Am 19. Februar soll der Gesetzentwurf im Bundeskabinett beschlossen werden. Versucht BKA-Chef Holger Münch im Vorfeld, noch einmal Werbung für seinen Vorschlag zu machen? „Wer Listen vermeintlicher politischer Gegner veröffentlicht – verbunden mit Drohungen wie ‚Wir kriegen Euch alle‘ – der tut dies mit dem Ziel, Menschen einzuschüchtern und Angst zu verbreiten“, erklärte er jüngst und plädierte dafür, dass das Verfassen solcher Listen „unter Strafe gestellt werden sollte“.
Mathias Middelberg, der innenpolitische Sprecher der CDU/CSU, hält das geplante Gesetz für eine gute Gelegenheit, Münchs Vorschlag aufzugreifen. Münch selbst wie auch das Bundesinnenministerium gehen jedoch davon aus, dass die bisher geplanten Verschärfungen ausreichend sind.
Vage Drohungen weiterhin nicht strafbar
So soll laut bisherigem Entwurf das Delikt „Bedrohung“ im Strafgesetzbuch (§ 241) künftig nicht nur die Androhung eines „Verbrechens“ (etwa von Mord und Vergewaltigung) erfassen, sondern auch von weniger schwer bestraften „Vergehen“ wie Körperverletzung oder Sachbeschädigung. Vage Drohungen sollen aber weiterhin nicht strafbar sein. Das dürfte deshalb auch für Feindeslisten unter der Überschrift „Wir kriegen Euch alle“ gelten oder für die Aufforderung, bestimmte Personen „zur Räson“ zu bringen.

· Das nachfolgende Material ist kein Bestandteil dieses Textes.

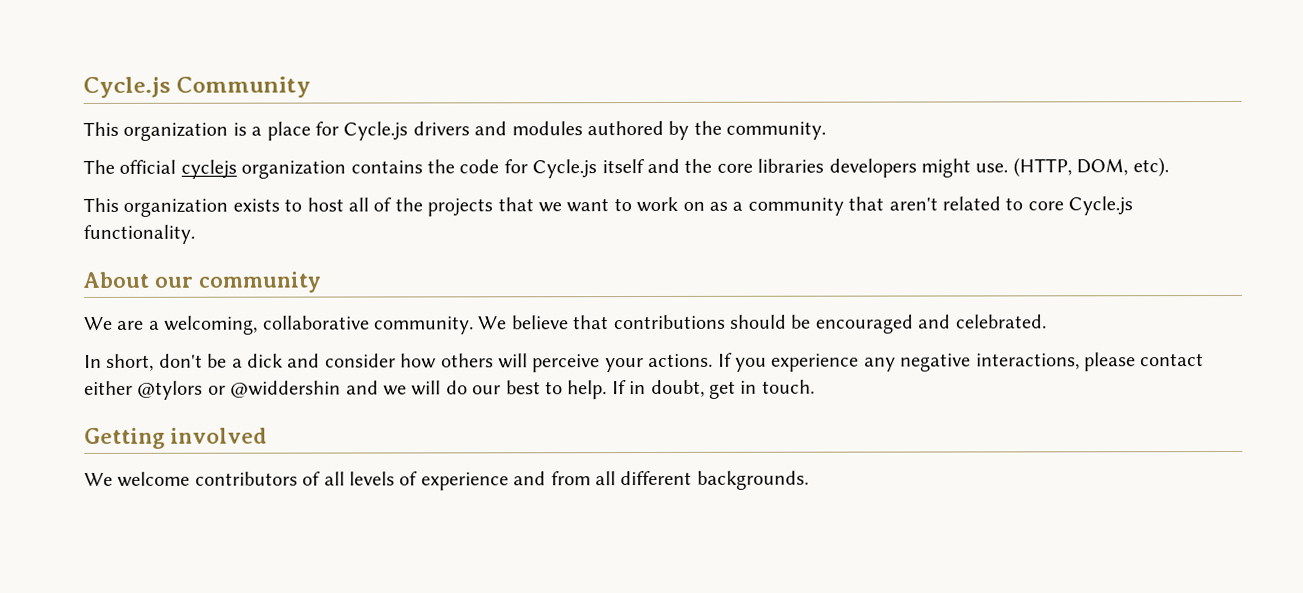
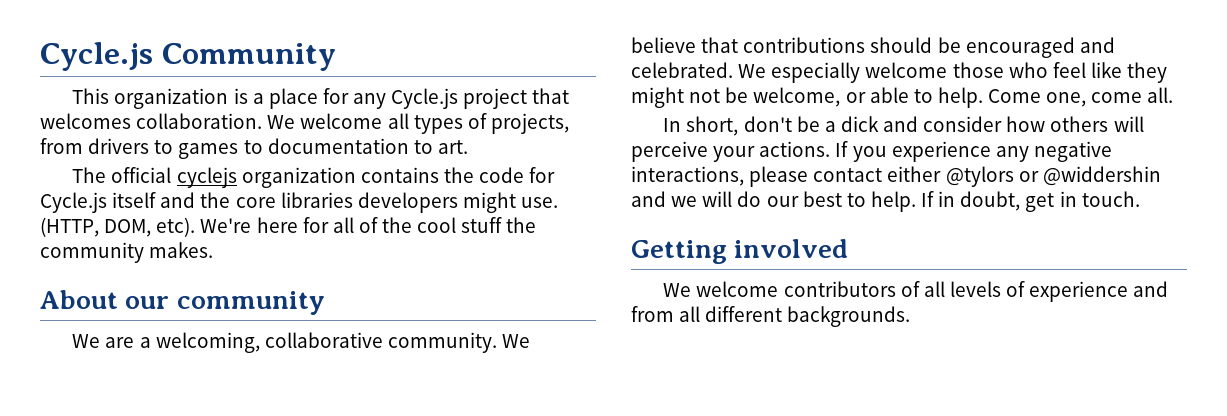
[343,120,827,141] Cycle.js drivers and modules authored by the community. -> [353,88,570,109] [40,113,569,134] [40,138,468,159] any Cycle.js project that welcomes collaboration. We welcome all types of projects, from drivers to games to documentation to art.
[83,196,1134,217] [83,224,195,244] // This organization exists to host all of the projects that we want to work on as a community that aren't related to core Cycle.js functionality. -> [200,217,537,233] [40,242,214,263] We're here for all of the cool stuff the community makes.
(1047, 321) none -> [738,62,1168,83] [631,87,1174,108] We especially welcome those who feel like they might not be welcome, or able to help. Come one, come all.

Der FDP-Abgeordnete Stefan Thomae hat inzwischen darauf hingewiesen, dass die Erstellung von Feindeslisten bereits nach Datenschutzrecht geahndet werden kann. Hier würden „personenbezogene Daten, die nicht allgemein zugänglich sind“, ohne Berechtigung verarbeitet, „um anderen zu schaden“. Laut Bundesdatenschutzgesetz (§ 42 BDSG) drohen hierfür bis zu zwei Jahren Freiheitsstrafe oder Geldstrafe.
Allerdings, so Thomae, würden Delikte nach dem BDSG von Polizei und Staatsanwaltschaft „faktisch nicht verfolgt“. Er schlägt daher vor, die bestehende Strafnorm ins Strafgesetzbuch zu transferieren, um sie sichtbarer zu machen. So will er Schnellschüsse des Gesetzgebers verhindern, die möglicherweise viel zu weit gehen.